[Web document revisions]
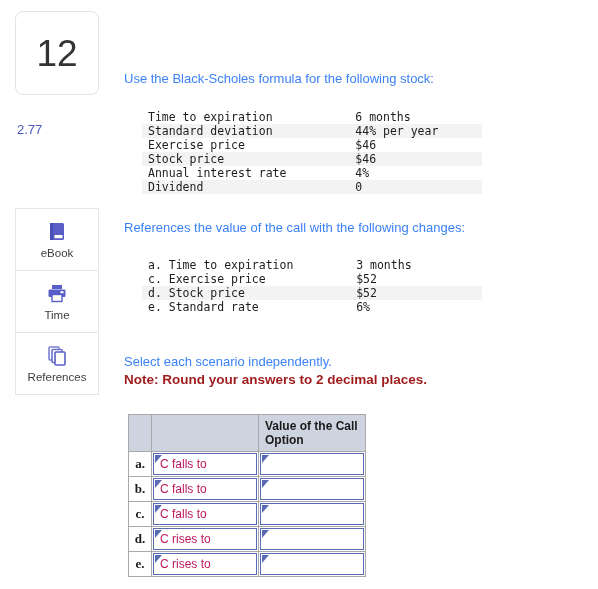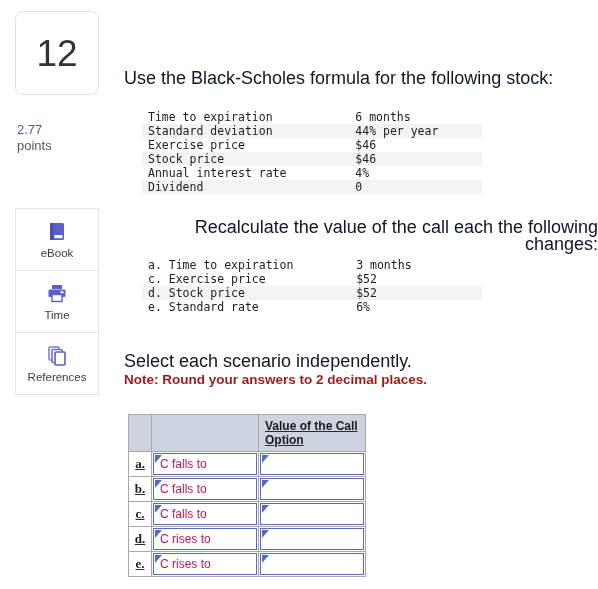--- a/index.html
+++ b/index.html
@@ -90,22 +90,22 @@
 
   
   #main {
     position: absolute;
     left: 124px;
     top: 0;
     width: 474px;
   }
 
   .prompt-line {
-    font-size: 18px;
-    color: #0f172a;
+    font-size: 13px;
+    color: #3b82f6;
     line-height: 17px;
     text-align: right;
   }
   #prompt-1 { position: absolute; left: 0px; top: 70px; }
   #prompt-2 { position: absolute; left: 0px; top: 219px; }
   #select-line { position: absolute; left: 0px; top: 353px; }
   #note-line {
     position: absolute; left: 0px; top: 371px;
     font-weight: bold;
     color: #9e1b1b;
@@ -134,21 +134,20 @@
   .mono-table td.c-label { width: 211px; padding-left: 6px; }
   .mono-table td.c-value { width: 129px; }
 
   
   #answer-table {
     position: absolute;
     left: 4px;
     top: 414px;
     border-collapse: collapse;
     table-layout: fixed;
-    text-decoration: underline;
   }
   #answer-table td, #answer-table th {
     border: 1px solid #a8a8a8;
     padding: 0;
     vertical-align: middle;
   }
   #answer-table th.head {
     background: #ced3e0;
     height: 36px;
   }
@@ -212,21 +211,20 @@
 <body>
 
 <div id="left-rail">
 
   <div id="question-number-box">
     <span class="num">12</span>
   </div>
 
   <div id="points-block">
     <div class="points-value">2.77</div>
-    <div class="points-label">points</div>
   </div>
 
   <div id="tool-buttons">
 
     <div class="tool-button">
       <span class="tool-icon">
         <svg width="26" height="24" viewBox="0 0 26 24">
           <rect x="6" y="3" width="14" height="17" rx="1.5" fill="#5a5fc7"></rect>
           <rect x="6" y="3" width="3.2" height="17" fill="#4850b8"></rect>
           <rect x="10.5" y="15" width="8" height="3.2" fill="#ffffff"></rect>
@@ -287,21 +285,21 @@
         <td class="c-label">Annual interest rate</td>
         <td class="c-value">4%</td>
       </tr>
       <tr class="alt">
         <td class="c-label">Dividend</td>
         <td class="c-value">0</td>
       </tr>
     </tbody>
   </table>
 
-  <div id="prompt-2" class="prompt-line">Recalculate the value of the call each the following changes:</div>
+  <div id="prompt-2" class="prompt-line">References the value of the call with the following changes:</div>
 
   <table id="changes-table" class="mono-table">
     <tbody>
       <tr>
         <td class="c-label">a. Time to expiration</td>
         <td class="c-value">3 months</td>
       </tr>
       <tr>
         <td class="c-label">c. Exercise price</td>
         <td class="c-value">$52</td>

§ **Assignment**
Repeat the data exactly, excluding the pictures.

§ **Reply**
--- a/index.html
+++ b/index.html
@@ -90,22 +90,22 @@
 
   
   #main {
     position: absolute;
     left: 124px;
     top: 0;
     width: 474px;
   }
 
   .prompt-line {
-    font-size: 18px;
-    color: #0f172a;
+    font-size: 13px;
+    color: #3b82f6;
     line-height: 17px;
     text-align: right;
   }
   #prompt-1 { position: absolute; left: 0px; top: 70px; }
   #prompt-2 { position: absolute; left: 0px; top: 219px; }
   #select-line { position: absolute; left: 0px; top: 353px; }
   #note-line {
     position: absolute; left: 0px; top: 371px;
     font-weight: bold;
     color: #9e1b1b;
@@ -134,21 +134,20 @@
   .mono-table td.c-label { width: 211px; padding-left: 6px; }
   .mono-table td.c-value { width: 129px; }
 
   
   #answer-table {
     position: absolute;
     left: 4px;
     top: 414px;
     border-collapse: collapse;
     table-layout: fixed;
-    text-decoration: underline;
   }
   #answer-table td, #answer-table th {
     border: 1px solid #a8a8a8;
     padding: 0;
     vertical-align: middle;
   }
   #answer-table th.head {
     background: #ced3e0;
     height: 36px;
   }
@@ -212,21 +211,20 @@
 <body>
 
 <div id="left-rail">
 
   <div id="question-number-box">
     <span class="num">12</span>
   </div>
 
   <div id="points-block">
     <div class="points-value">2.77</div>
-    <div class="points-label">points</div>
   </div>
 
   <div id="tool-buttons">
 
     <div class="tool-button">
       <span class="tool-icon">
         <svg width="26" height="24" viewBox="0 0 26 24">
           <rect x="6" y="3" width="14" height="17" rx="1.5" fill="#5a5fc7"></rect>
           <rect x="6" y="3" width="3.2" height="17" fill="#4850b8"></rect>
           <rect x="10.5" y="15" width="8" height="3.2" fill="#ffffff"></rect>
@@ -287,21 +285,21 @@
         <td class="c-label">Annual interest rate</td>
         <td class="c-value">4%</td>
       </tr>
       <tr class="alt">
         <td class="c-label">Dividend</td>
         <td class="c-value">0</td>
       </tr>
     </tbody>
   </table>
 
-  <div id="prompt-2" class="prompt-line">Recalculate the value of the call each the following changes:</div>
+  <div id="prompt-2" class="prompt-line">References the value of the call with the following changes:</div>
 
   <table id="changes-table" class="mono-table">
     <tbody>
       <tr>
         <td class="c-label">a. Time to expiration</td>
         <td class="c-value">3 months</td>
       </tr>
       <tr>
         <td class="c-label">c. Exercise price</td>
         <td class="c-value">$52</td>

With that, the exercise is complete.